PERSISTENT droughts that have continued to ravage most parts of Binga in Zimbabwe’s Matabeleland North province has resulted in rise in cases of malnutrition in children, a Zimbabwe Red Cross Society official said.
Speaking during a tour of the district last week, Zimbabwe Red Cross Society’s Secretary General, Maxwell Phiri noted that malnutrition amongst children was causing a lot of challenges in disadvantaged communities around Zimbabwe, chief among them stunting and compromised brain development. Adding this could seriously derail gains on sustainable development goals.
In the face of the persistent drought, the Zimbabwe Red Cross Society is already implementing a child nutrition and food security programme targeting 15 000 in-school beneficiaries in Kariba rural and Binga districts with support from Danish Red Cross.
“We are an auxiliary to government humanitarian efforts and given the food insecurity in most parts of Zimbabwe including Kariba and Binga we had to design a programme that can help avert the crisis.
“We are happy with the strides to date as child nutrition has improved while students are being kept are school as compared to the rampant drop outs before our intervention,” Phiri said.
Binga district is one of the malnutrition ravaged areas with analysts saying some of the affected areas have moderate acute malnutrition of around 3.6 percent while some have severe acute malnutrition reaching 0.6 percent.
Various school heads and community leaders interviewed commended the Red Cross for the initiative which has gone a long way in improving nutrition and food security in the beneficiary communities.
School head for Manjolo Springs Primary in Binga Monica Zharare said the Child Nutrition and Food Security programme had brought relief to the school and community.
“Binga is a drought prone area with very little rains which has left the community impoverished.
“This has resulted in massive drop outs, absenteeism and malnutrition as students struggle with hunger. We are therefore grateful for the Red Cross nutrition programme which has made a big difference though enhancing nutrition and keeping students in class,” she said.
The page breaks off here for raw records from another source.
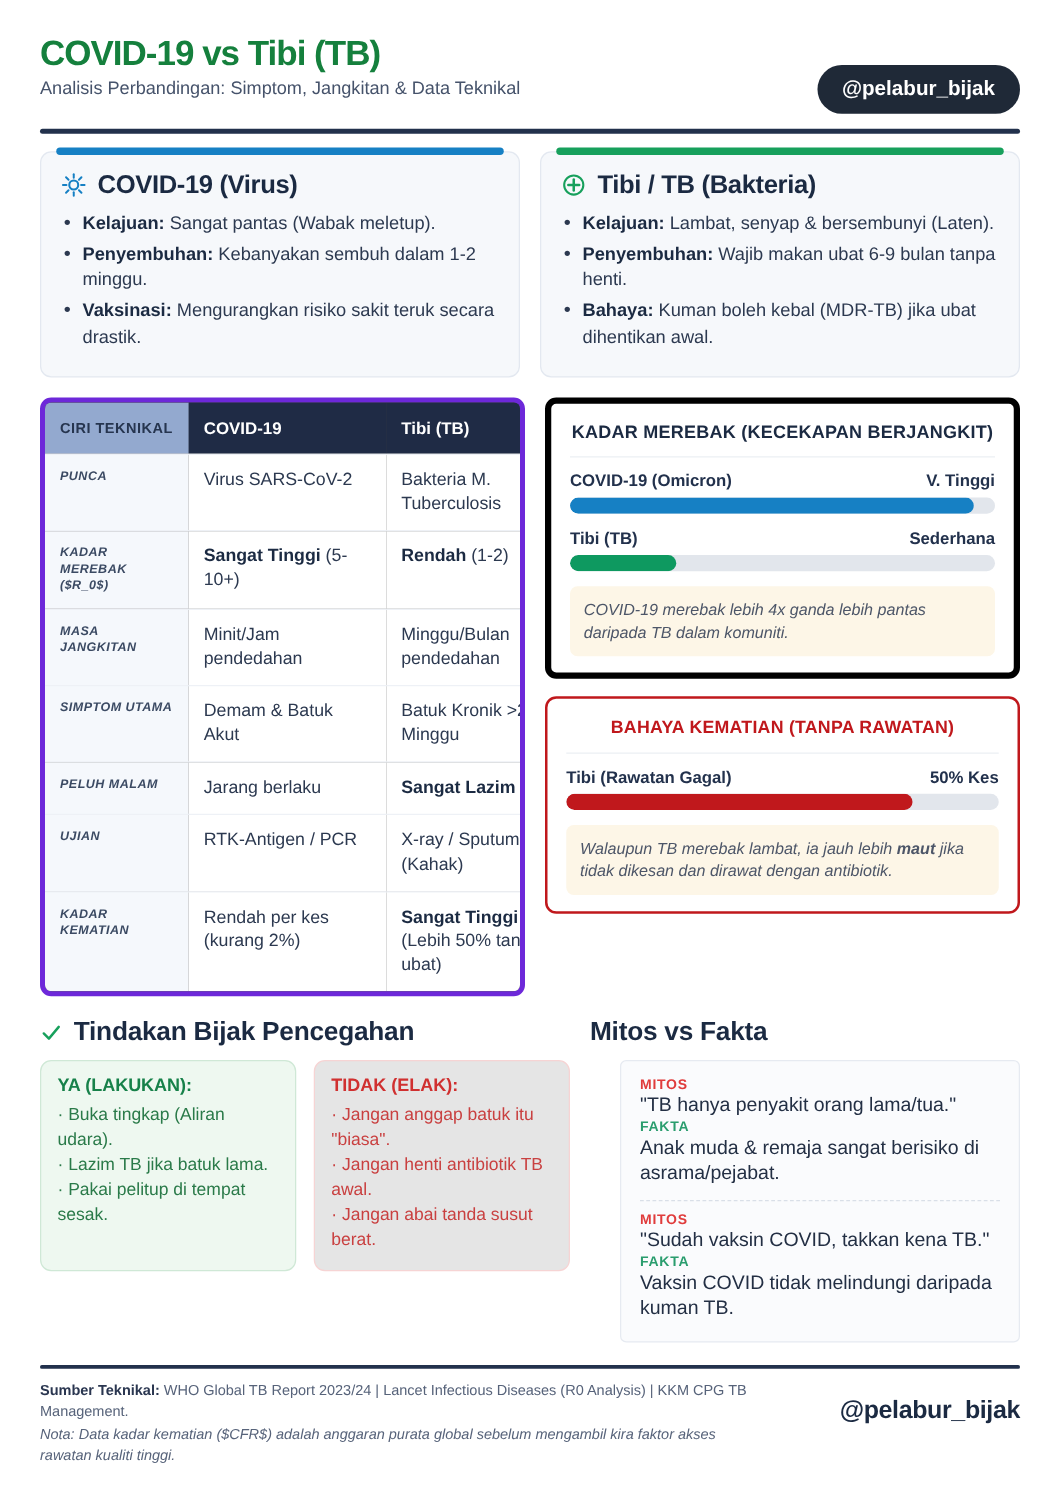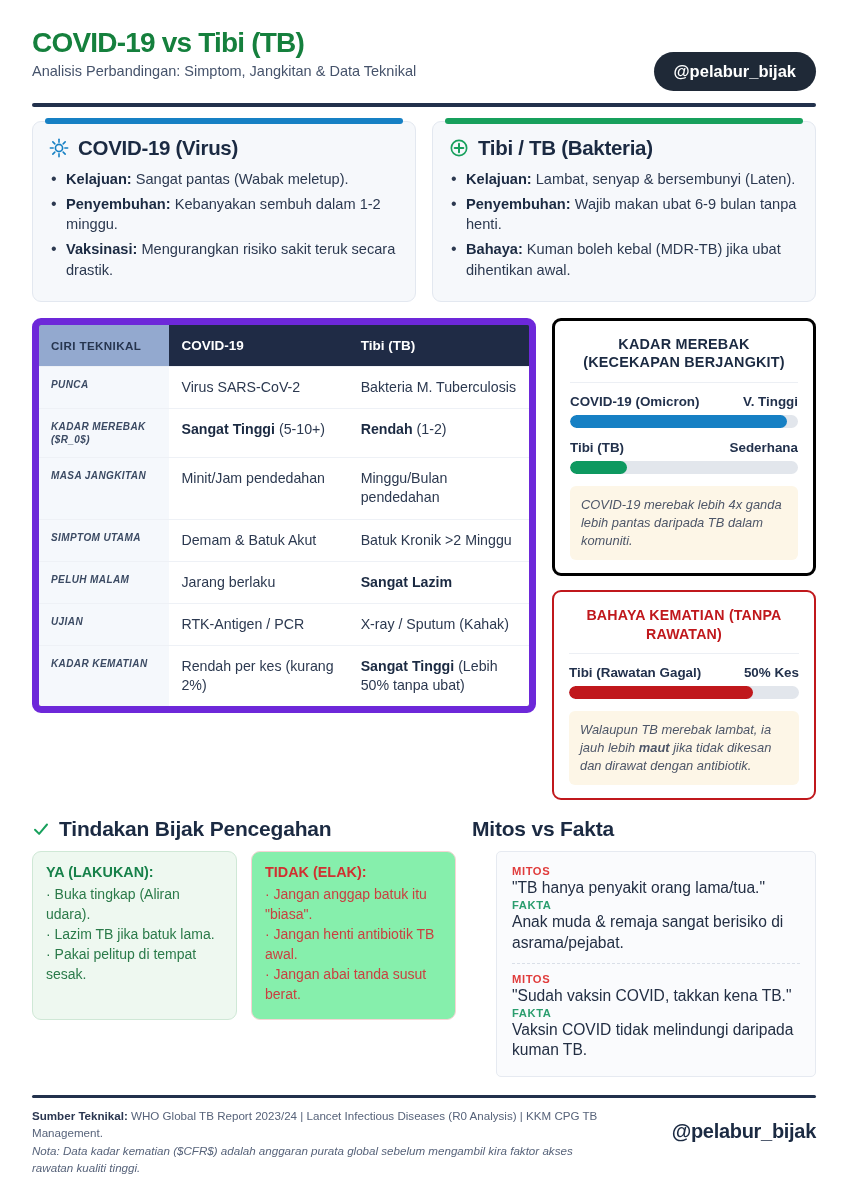--- a/index.html
+++ b/index.html
@@ -50,8 +50,8 @@
 
   
   .middle { display: flex; gap: 16px; margin-top: 16px; align-items: flex-start; }
-  .table-wrap { width: 504px; flex: none; border-radius: 9px; overflow: hidden;
-                border: 7px solid #6d28d9; background: #404040; }
+  .table-wrap { width: 388px; flex: none; border-radius: 9px; overflow: hidden;
+                border: 4px solid #6d28d9; background: #404040; }
   table { border-collapse: collapse; width: 100%; table-layout: fixed; }
   thead th { background: #1f2b45; color: #ffffff; font-size: 13.5px; font-weight: bold;
              text-align: left; padding: 13px 12px; vertical-align: middle; }

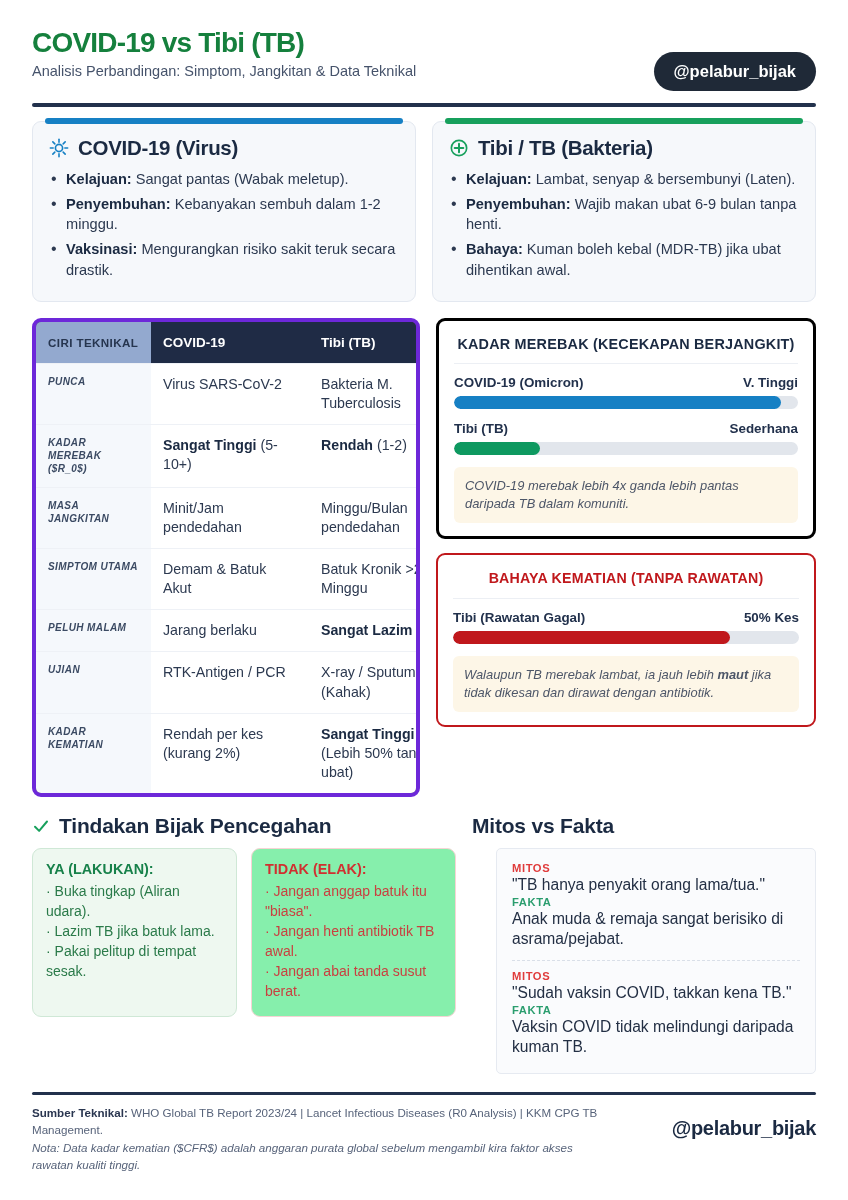--- a/index.html
+++ b/index.html
@@ -67,7 +67,7 @@
 
   .side { flex: 1; display: flex; flex-direction: column; gap: 14px; }
 
-  .panel { border-radius: 9px; border: 3px solid #000000; background: #ffffff; padding: 14px 15px 13px 15px; }
+  .panel { border-radius: 9px; border: 5px solid #000000; background: #ffffff; padding: 14px 15px 13px 15px; }
   .panel.danger { border: 2px solid #c0181c; }
   .panel-title { font-size: 14.4px; font-weight: bold; color: #1b2a42; text-align: center;
                  line-height: 1.3; letter-spacing: 0.2px; }

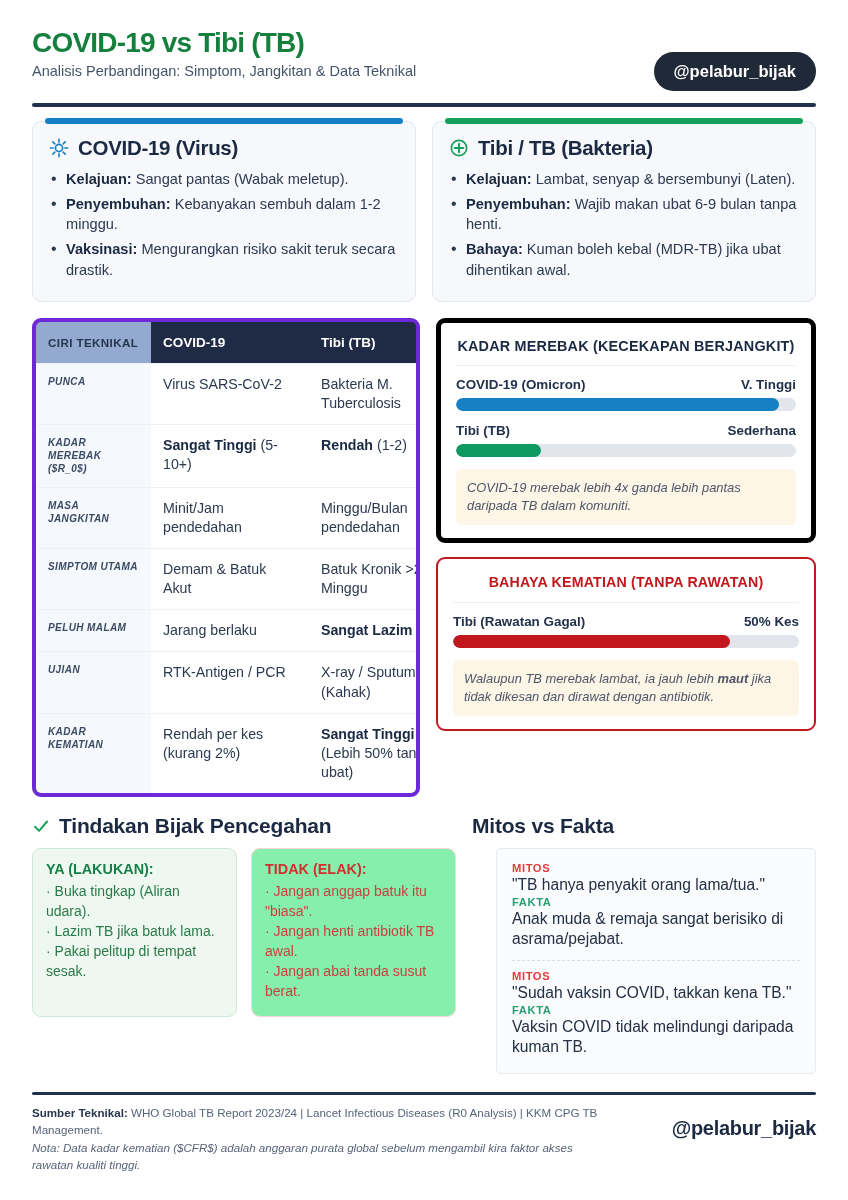--- a/index.html
+++ b/index.html
@@ -93,7 +93,7 @@
   .do-dont { display: flex; gap: 14px; }
   .dd-card { flex: 1; border-radius: 9px; padding: 12px 13px 14px 13px; min-height: 150px; }
   .dd-card.yes { background: #eef8f0; border: 1px solid #cfe8d6; }
-  .dd-card.no  { background: #86efac; border: 1px solid #f6d4d4; }
+  .dd-card.no  { background: #e5e5e5; border: 1px solid #f6d4d4; }
   .dd-title { font-size: 14.4px; font-weight: bold; margin-bottom: 5px; }
   .dd-card.yes .dd-title { color: #17814a; }
   .dd-card.no  .dd-title { color: #d03030; }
The general food insecurity in the area means parents can’t afford the ZWL$30 per term tuition fees and that coupled with the food situation was affecting enrollment.
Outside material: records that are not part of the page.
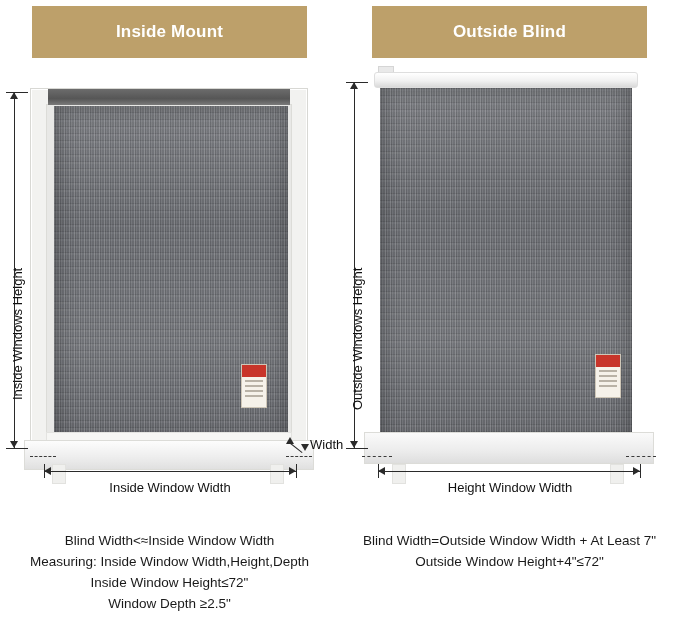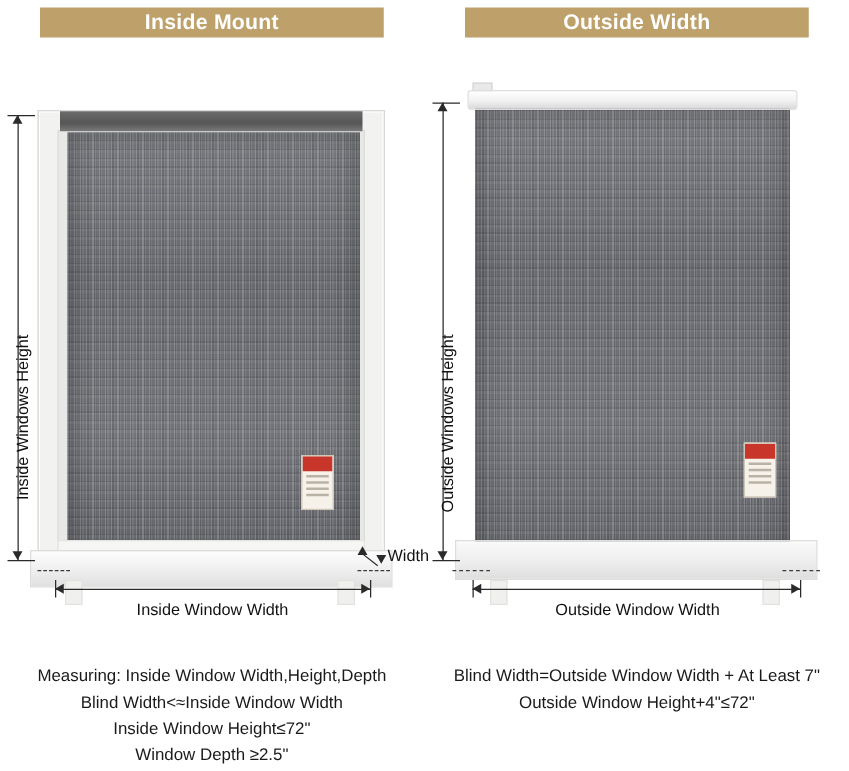--- a/index.html
+++ b/index.html
@@ -34,7 +34,7 @@
     top: 6px;
     left: 32px;
     width: 275px;
-    height: 24px;
+    height: 52px;
     background: #bda06a;
     display: flex;
     align-items: center;

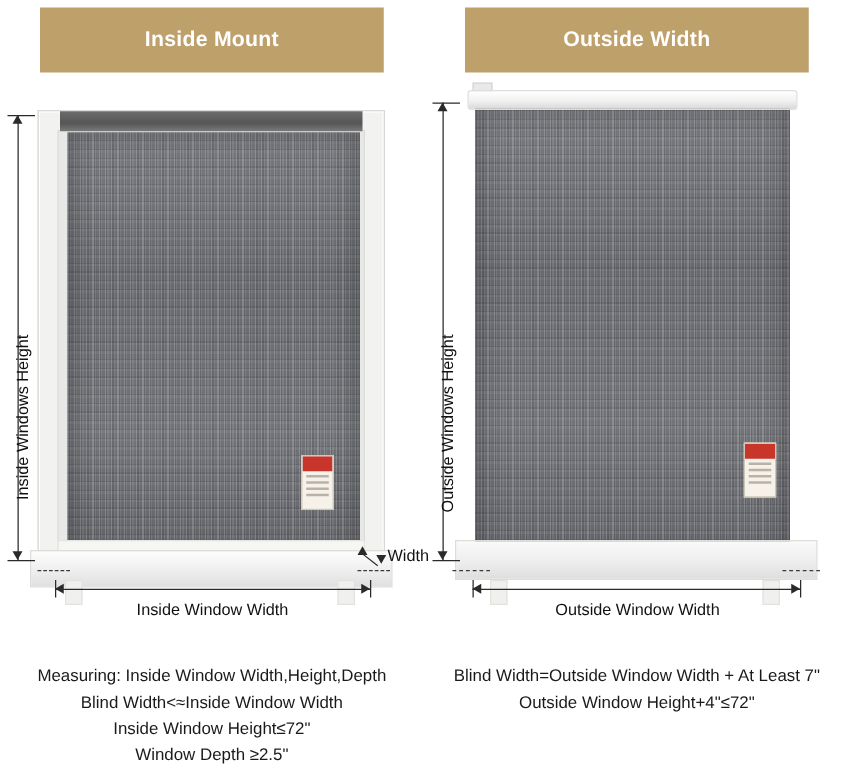--- a/index.html
+++ b/index.html
@@ -349,7 +349,7 @@
   <div class="panel panel-right">
 
     <div class="banner">
-      <span class="banner-label">Outside Width</span>
+      <span class="banner-label">Outside Blind</span>
     </div>
 
     <div class="window-area">

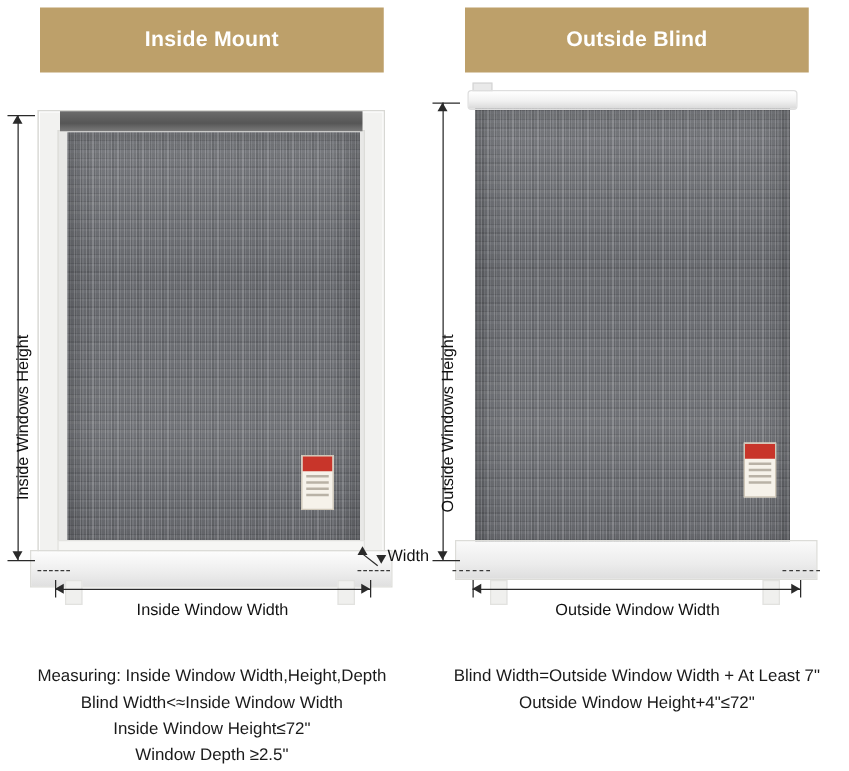--- a/index.html
+++ b/index.html
@@ -384,7 +384,7 @@
     </div>
 
     <div class="vlabel" style="left:10px; top:410px;">Outside Windows Height</div>
-    <div class="hlabel" style="left:40px; top:480px; width:260px;">Outside Window Width</div>
+    <div class="hlabel" style="left:40px; top:480px; width:260px;">Height Window Width</div>
 
     <div class="caption">
       <div>Blind Width=Outside Window Width + At Least 7"</div>

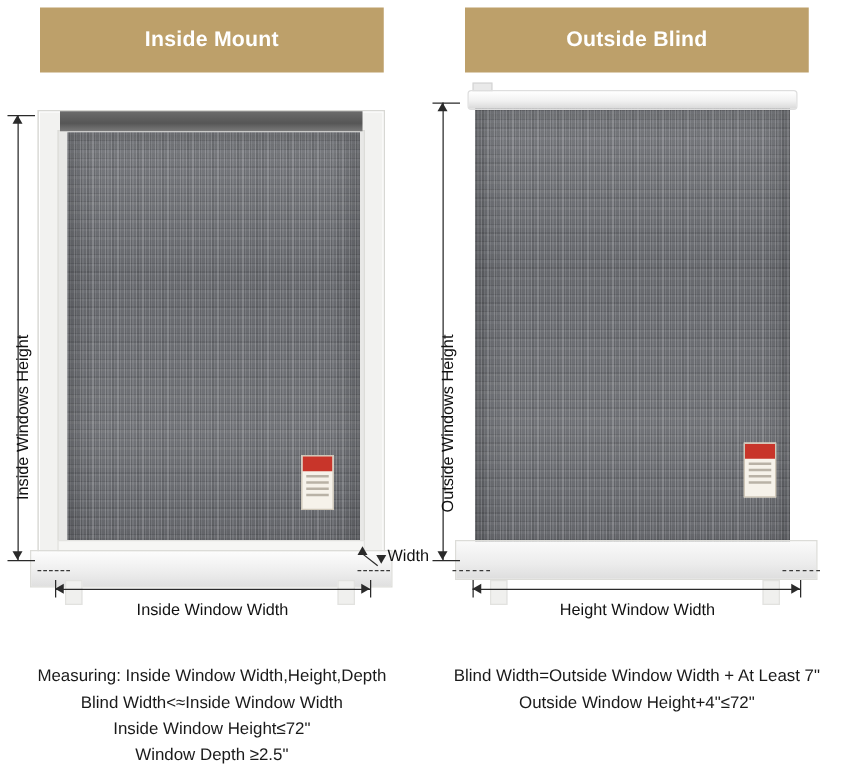--- a/index.html
+++ b/index.html
@@ -339,8 +339,8 @@
     <div class="depth-label" style="left:310px; top:437px;">Width</div>
 
     <div class="caption">
+      <div>Blind Width&lt;≈Inside Window Width</div>
       <div>Measuring: Inside Window Width,Height,Depth</div>
-      <div>Blind Width&lt;≈Inside Window Width</div>
       <div>Inside Window Height≤72"</div>
       <div>Window Depth ≥2.5"</div>
     </div>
Zharare also highlighted that the fact that the 917 student enrollment had put her school above the threshold which qualifies it to receive funding from organisations like UNICEF.
“Some local schools with less than 600 students get funding from UNICEF for basic developments but because we have a high enrollment, we don’t pass for that support.
“Unfortunately, the number of students doesn’t translate into money as most parents struggle to pay fees and find it difficult to feed their children,” she said.
Zharare’s sentiments were echoed by David Mudenda, the school head for Siyachilaba Primary in Binga district’s ward 7.
Mudenda highlighted that the school was in one of the worst regions in terms of rainfall patterns and the community is affected by severe drought perennially hence the relevance of the Red Cross intervention.
“We are in one of the worst regions and we experience drought every year.
“Before this Red Cross programme where we are providing a sadza and beans meal, students would skip classes while some outrightly dropped out of school,” Mudenda said.
The school head also revealed that while locals were relying on fishing for survival, proceeds from this venture didn’t amount for much.
“The Red Cross intervention has helped improve school enrollment and attendance as students are getting a good meal daily and do not have to worry about hunger during class.
“We are really grateful for this support and it is our hope that the project continues to run during this lean period,” he said.
Mudenda however bemoaned grain shortages that are affecting the smooth flow of the project.
“The Red Cross is providing the cooking oil and beans while the government is providing the grain.
The grain is however running out given the huge numbers and this means we sometimes have to halt the feeding programme,” Mudenda. said.
The Red Cross is also working to improve the water situation in some of the beneficiary schools in Binga given the low water table and plans are already in place to implement this initiative.